A smaller, more heroic example happened in the English village of Eyam in 1665. When the plague arrived in a bundle of cloth from London, the village priest, William Mompesson, persuaded the entire town to wall themselves in. They didn't want to spread the sickness to the surrounding countryside.

They stayed isolated for over a year. People left food at the village boundary, and the villagers paid for it by dropping coins into a stone trough filled with vinegar (which actually acted as a mild disinfectant). Hundreds died, but the plague didn't spread further into Derbyshire. It was a selfless, proto-scientific approach to containment.

Applying Medieval Lessons to Modern Health

We don't use chickens or gold-water anymore, but the history of the plague still dictates how we handle global health today. The core takeaway from the 14th century is that containment beats treatment when you don't have a vaccine.

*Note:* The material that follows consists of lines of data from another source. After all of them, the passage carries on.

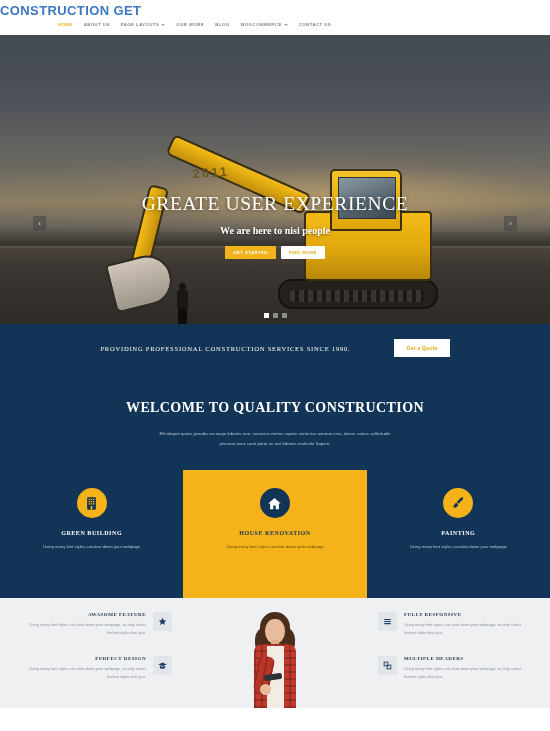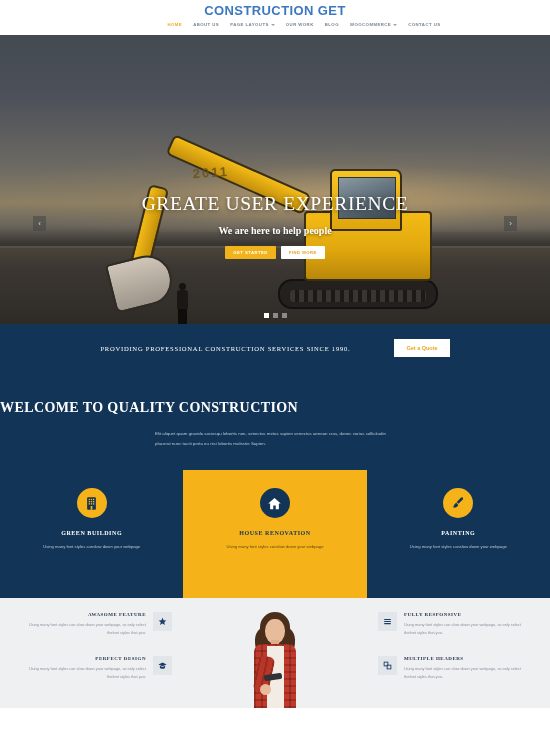"CONSTRUCTION GET" .site-header { align-items: center -> flex-start }
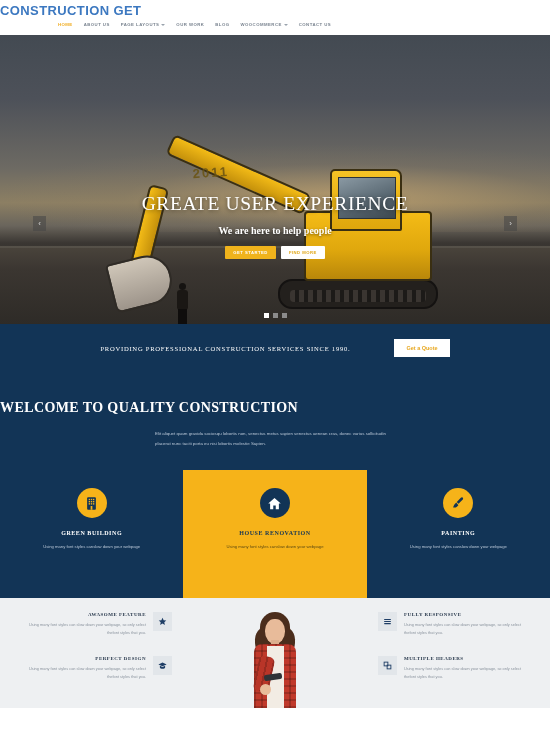"We are here to help" div.hero-sub { text: help -> nisi }
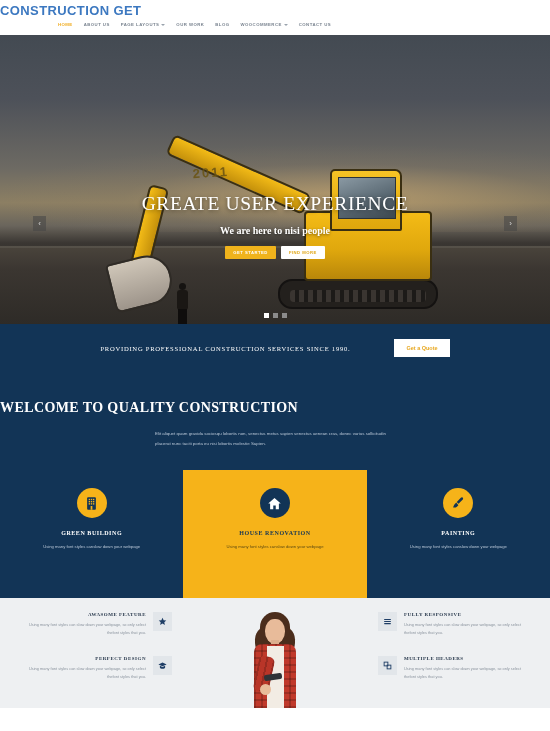"WELCOME TO QUALITY CONSTRUCTION" .welcome { text-align: left -> center }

Actionable Steps for Understanding Disease History

  • Look at Primary Sources: If you want to see the real terror, read the Decameron by Giovanni Boccaccio or the diary of Samuel Pepys. They describe the breakdown of society in ways a textbook can't.
  • Trace the Science: Study the work of Alexandre Yersin. In 1894, he finally identified the Yersinia pestis bacterium. Understanding how long it took to get from "bad air" to "bacteria" helps you appreciate modern diagnostic tools.
  • Practice Modern Hygiene: The plague still exists today in parts of the world, including the American Southwest. The "cure" now is simple: antibiotics like streptomycin or gentamicin. But the best defense is still avoiding the vectors—rodents and fleas.
  • Support Public Health Infrastructure: The Black Death ended because of better housing (moving away from wood and thatch where rats live), better sanitation, and organized quarantine.

The story of the Black Death isn't just a horror story from the past. It’s the origin story of modern public health. We learned the hard way that you can't pray away a parasite, and you can't sniff your way out of a pandemic. It takes data, isolation, and, eventually, the right medicine.